* Task brief
Find the line containing "29% günstiger als". Reproduce it and every line after it up to the end of the records, exactly as written.

* Excerpted data
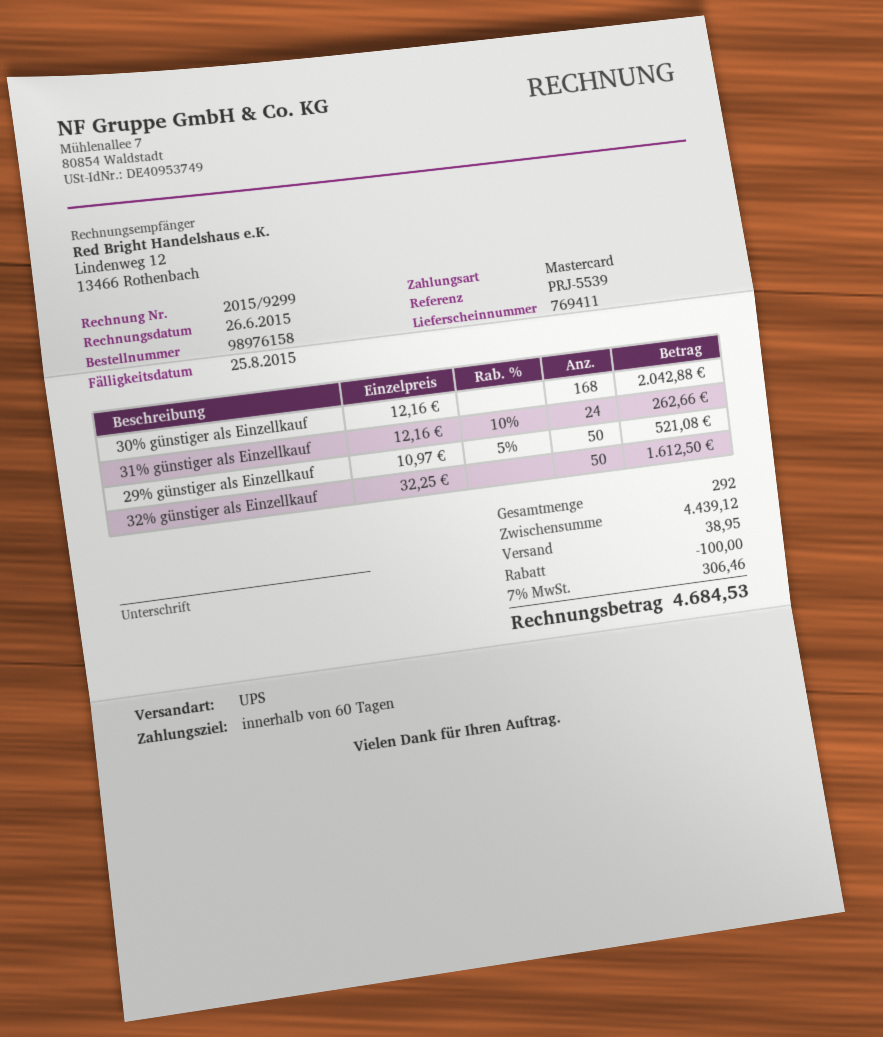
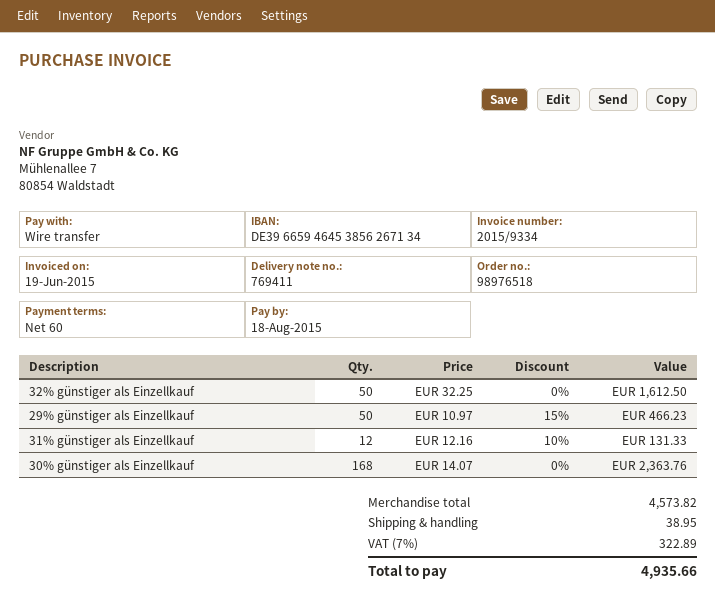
order number: 98976158 -> 98976518
invoice number: 2015/9299 -> 2015/9334
invoice date: 2015-06-26 -> 2015-06-19
due date: 2015-08-25 -> 2015-08-18
payment method: Mastercard -> bank transfer
30% günstiger als Einzellkauf: 168 x 12.16 = 2042.88 -> 168 x 14.07 = 2363.76
31% günstiger als Einzellkauf: 24 x 12.16 - 10% = 262.66 -> 12 x 12.16 - 10% = 131.33
29% günstiger als Einzellkauf: 50 x 10.97 - 5% = 521.08 -> 50 x 10.97 - 15% = 466.23
subtotal: 4439.12 -> 4573.82
discount: 100.00 -> none
tax: 7% = 306.46 -> 7% = 322.89
total: 4684.53 -> 4935.66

* Result for this task
29% günstiger als Einzellkauf: 50 x 10.97 - 5% = 521.08 -> 50 x 10.97 - 15% = 466.23
subtotal: 4439.12 -> 4573.82
discount: 100.00 -> none
tax: 7% = 306.46 -> 7% = 322.89
total: 4684.53 -> 4935.66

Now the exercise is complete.